Queste riflessioni confluirono, a metà degli anni Trenta, nello studio collettivo su autorità e famiglia, nel quale Fromm analizzò il modo in cui la struttura familiare tradizionale preparava gli individui ad accettare forme di dominio politico autoritario. La famiglia, secondo Fromm, non era semplicemente un’istituzione privata, ma un luogo chiave di mediazione tra società e psiche, in cui si apprendeva a obbedire, a reprimere il dissenso e a identificare la sicurezza con la sottomissione. In questo senso, il totalitarismo non appariva come una rottura improvvisa, ma come l’esito di disposizioni psicologiche già largamente diffuse.

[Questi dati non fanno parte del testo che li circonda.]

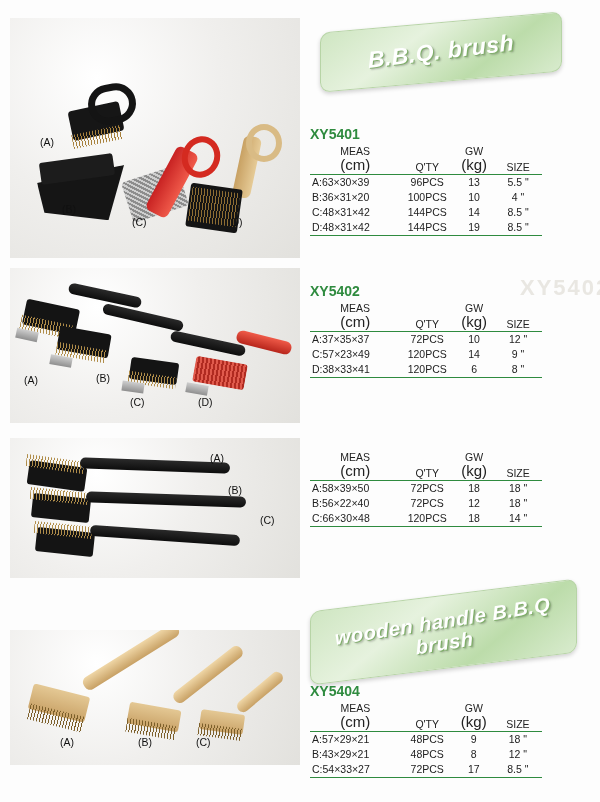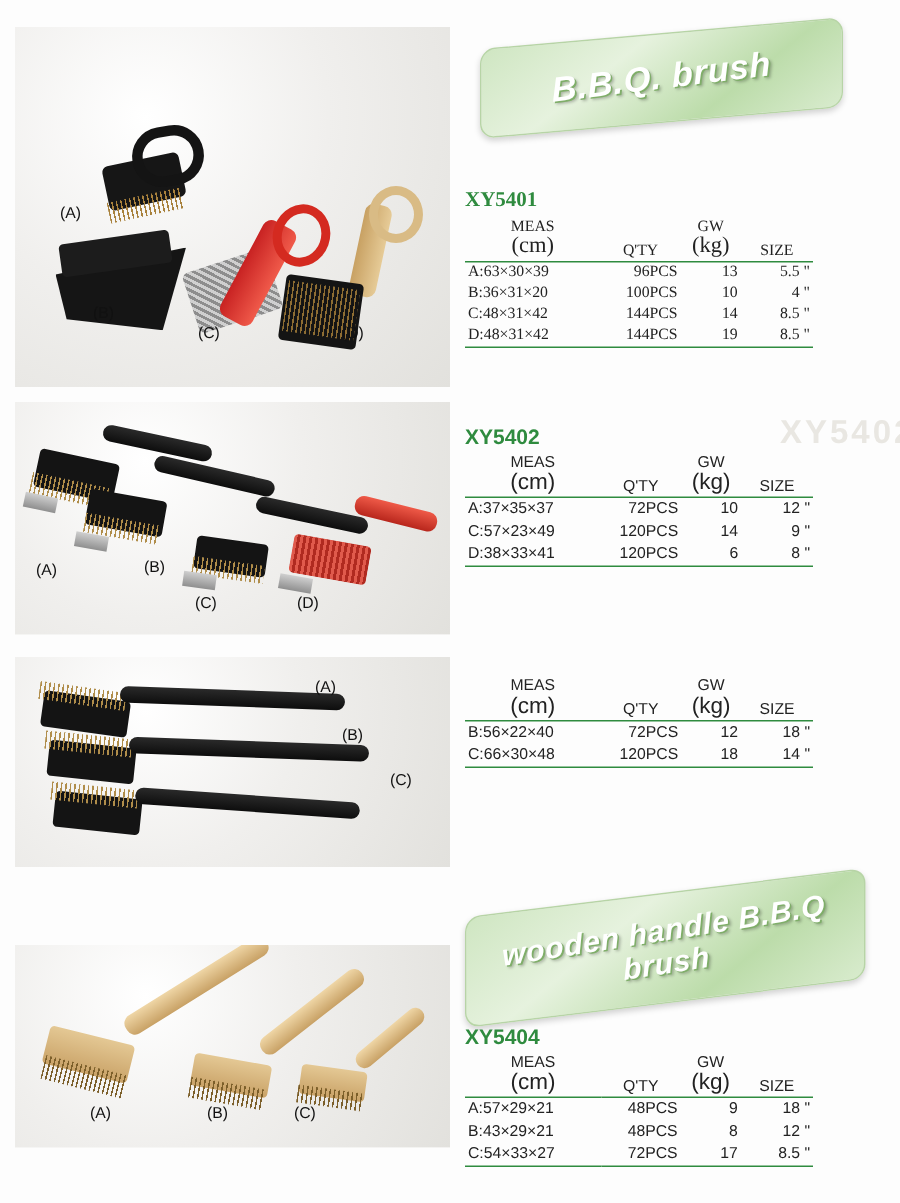--- a/index.html
+++ b/index.html
@@ -100,37 +100,37 @@
   }
   .spec thead th .sub {
     display: block;
     font-size: 15px;
   }
   .spec thead tr.hdr th {
     border-bottom: 1.4px solid #2f8b3f;
   }
   .spec tbody td {
     padding: 1.5px 2px;
-    text-align: right;
+    text-align: center;
     white-space: nowrap;
   }
   .spec tbody td.meas {
     text-align: left;
     padding-left: 2px;
     margin-left: 48px;
   }
   .spec tbody tr:last-child td {
     border-bottom: 1.4px solid #2f8b3f;
   }
   .col-meas { width: 92px; }
   .col-qty  { width: 52px; }
   .col-gw   { width: 38px; }
   .col-size { width: 48px; }
 
-  #spec-1 { left: 310px; top: 126px; font-family: Liberation Serif, serif; }
+  #spec-1 { left: 310px; top: 126px; }
   #spec-2 { left: 310px; top: 283px; }
   #spec-3 { left: 310px; top: 450px; }
   #spec-4 { left: 310px; top: 683px; }
 
   
   .photo {
     position: absolute;
     background: #f4f4f2;
     overflow: hidden;
   }
@@ -391,20 +391,26 @@
           <th class="col-qty">Q'TY</th>
           <th class="col-gw">
             <span>GW</span>
             <span class="sub">(kg)</span>
           </th>
           <th class="col-size">SIZE</th>
         </tr>
       </thead>
       <tbody>
         <tr>
+          <td class="meas">A:58×39×50</td>
+          <td>72PCS</td>
+          <td>18</td>
+          <td>18 "</td>
+        </tr>
+        <tr>
           <td class="meas">B:56×22×40</td>
           <td>72PCS</td>
           <td>12</td>
           <td>18 "</td>
         </tr>
         <tr>
           <td class="meas">C:66×30×48</td>
           <td>120PCS</td>
           <td>18</td>
           <td>14 "</td>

Il collegamento tra questi studi e l’avvento del nazismo diventa evidente se si considera che Fromm individuò, prima del 1933, una diffusa paura della libertà. La crisi economica, l’instabilità politica e la dissoluzione dei vecchi riferimenti sociali avevano prodotto un senso di insicurezza profonda. Molti individui, formalmente emancipati dai vincoli tradizionali, non riuscivano a sostenere il peso dell’autonomia e della responsabilità individuale. In questo vuoto, l’autorità totale offerta dal nazismo apparve come una soluzione psicologica prima ancora che politica.
Il Führer incarnava una figura paterna onnipotente, il movimento forniva un’identità collettiva rassicurante e l’antisemitismo offriva un bersaglio su cui proiettare frustrazioni e paure.
Fromm interpretò quindi il consenso al nazismo non come il risultato di una mera manipolazione o di un’adesione ideologica superficiale, ma come l’espressione di bisogni psichici profondi.
Il regime permetteva agli individui di sottomettersi sentendosi al tempo stesso parte di una forza potente, risolvendo così il conflitto tra impotenza e desiderio di grandezza. Questa lettura venne poi sistematizzata durante l’esilio negli Stati Uniti, soprattutto nel libro Fuga dalla libertà, dove Fromm ampliò l’analisi sostenendo che la modernità, liberando l’individuo dai legami tradizionali, aveva anche generato nuove forme di solitudine e angoscia. Il fascismo, e in particolare il nazismo, rappresentava per lui una risposta patologica a questa condizione, una fuga dalla libertà mascherata da destino collettivo.
In questo senso, gli studi empirici di Fromm e i suoi questionari non furono semplicemente un’analisi sociologica del presente, ma una vera e propria diagnosi preventiva.
Essi mostrarono come il terreno psicologico su cui il nazismo avrebbe attecchito fosse già ampiamente preparato, rivelando che la minaccia autoritaria non nasce all’improvviso, ma cresce silenziosamente all’interno delle strutture quotidiane della vita sociale e familiare.